8. The vehicle state of charge indication system of claim 7, wherein:

the first power supply mode is a direct current power supply mode, when the vehicle is in the first power supply mode, the single-time lighting time length of the first indicator lamp and the second indicator lamp is T01',

wherein, T01 '< T02'.

9. The vehicle state of charge indication system of claim 1, wherein:

the charging port at least comprises a first charging port and a second charging port, the first indicator lamp is arranged at a position close to the first charging port, and the second indicator lamp is arranged at a position close to the second charging port.

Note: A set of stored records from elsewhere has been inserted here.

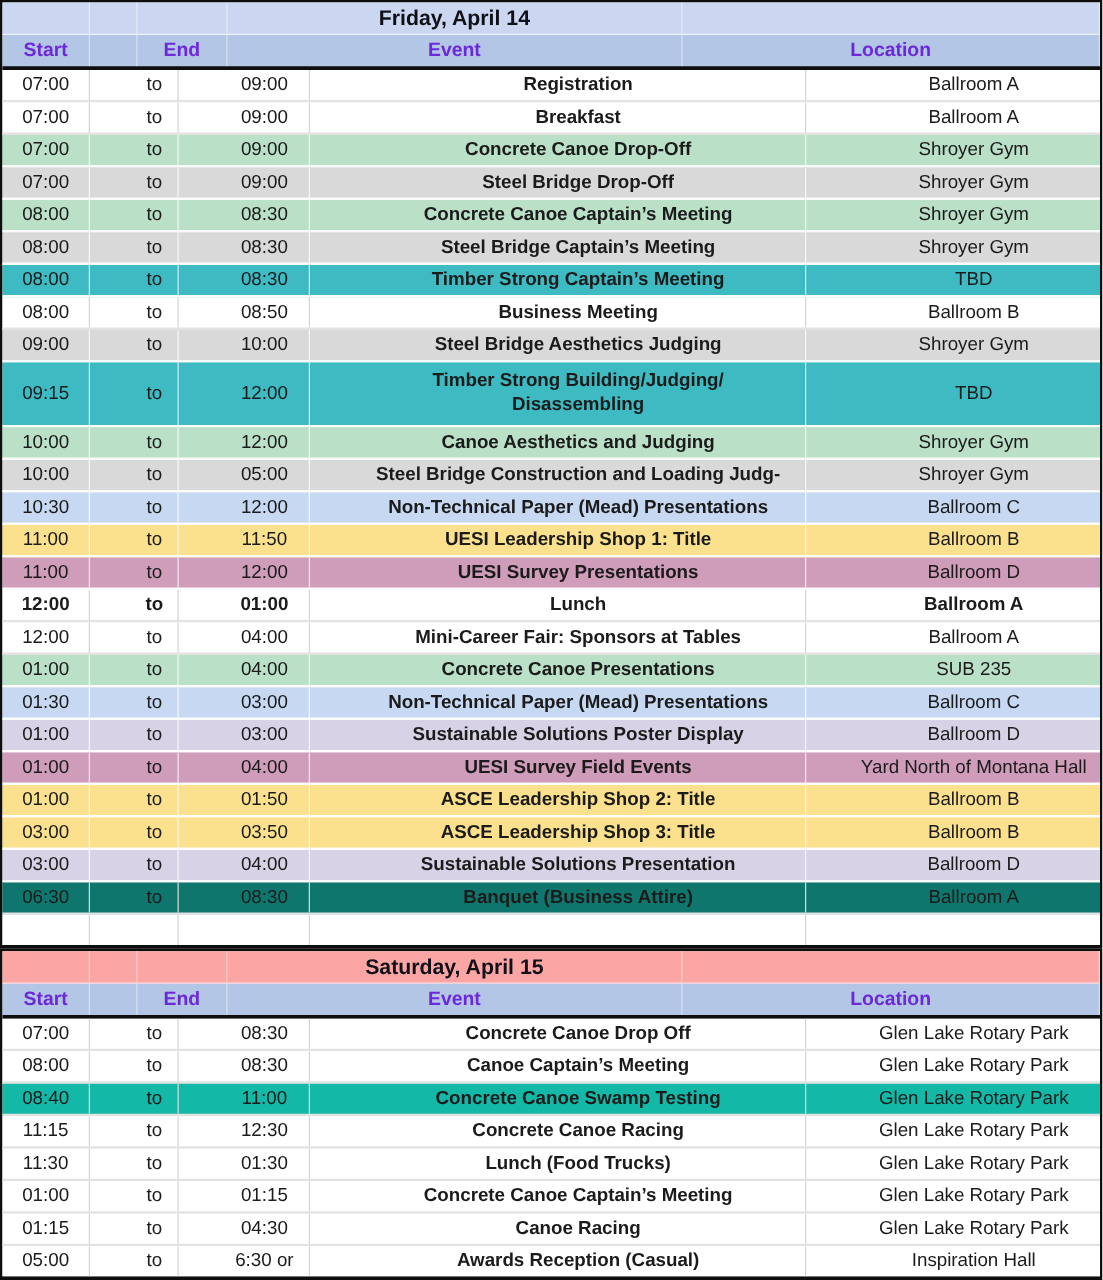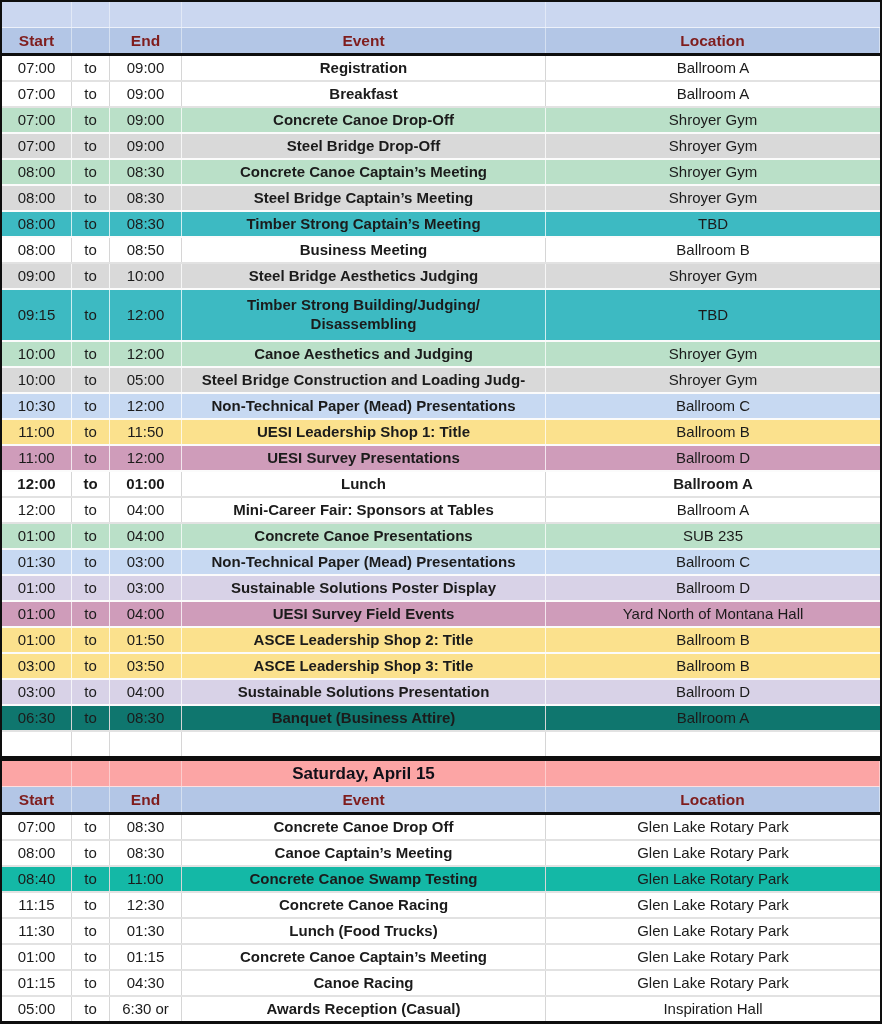--- a/index.html
+++ b/index.html
@@ -11,39 +11,40 @@
   .cell{display:flex;align-items:center;justify-content:center;text-align:center;
         font-size:15px;line-height:1.25;padding:1px 3px;box-sizing:border-box;
         border-right:1px solid rgba(255,255,255,0.75);}
   .cell:last-child{border-right:none;}
   .row.plain .cell{border-right:1px solid #d6d6d6;}
   .row.plain .cell:last-child{border-right:none;}
   
   .title-row{min-height:25px;border-bottom:1px solid rgba(255,255,255,0.65);}
   .title-row .cell{border-right:1px solid rgba(255,255,255,0.45);font-weight:bold;font-size:17px;color:#101018;}
   .header-row{min-height:25px;border-bottom:3px solid #0e0e0e;}
-  .header-row .cell{font-weight:bold;font-size:15.5px;color:#7f1d1d;border-right:1px solid rgba(255,255,255,0.45);}
+  .header-row .cell{font-weight:bold;font-size:15.5px;color:#6d28d9;border-right:1px solid rgba(255,255,255,0.45);}
   
-  .rows .row{min-height:24px;border-bottom:2px solid #fbfbfb;}
+  .rows .row{min-height:24px;border-bottom:2px solid #fbfbfb;gap:33px;}
   .rows .row.plain{border-bottom:2px solid #e2e2e2;}
   .rows .row:last-child{border-bottom:none;}
   .rows .row.tall{min-height:50px;}
   .c-event{font-weight:bold;white-space:pre-line;}
   .emphasis .cell{font-weight:bold;}
 </style>
 </head>
 <body>
 
 <div class="page">
 
   <section class="table">
     <div class="row title-row" style="background: rgb(203, 215, 240);">
       <div class="cell c-start"></div>
       <div class="cell c-to"></div>
       <div class="cell c-end"></div>
+      <div class="cell c-event">Friday, April 14</div>
       <div class="cell c-loc"></div>
     </div>
     <div class="row header-row" style="background: rgb(179, 198, 230);">
       <div class="cell c-start">Start</div>
       <div class="cell c-to"></div>
       <div class="cell c-end">End</div>
       <div class="cell c-event">Event</div>
       <div class="cell c-loc">Location</div>
     </div>
     <div class="rows">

10. A vehicle power feed status indication system, characterized by comprising:

a first indicator light disposed outside a vehicle;

a second indicator light disposed outside the vehicle; and

the first indicator lamp and the second indicator lamp are alternately turned on in a brightness gradually changing mode, in the single lighting process, the first indicator lamp or the second indicator lamp gradually turns on from dark to light, the brightness gradually turns dark after reaching the maximum value, when the vehicle is in the first power supply mode, the second indicator lamp firstly turns on, and when the vehicle is in the second power supply mode, the first indicator lamp firstly turns on.

11. The vehicle power feeding state indicating system according to claim 10, characterized in that:

12. A vehicle characterized by comprising the vehicle state of charge indication system of any one of claims 1 to 9; or the vehicle power feeding state indicating system according to claim 10 or 11.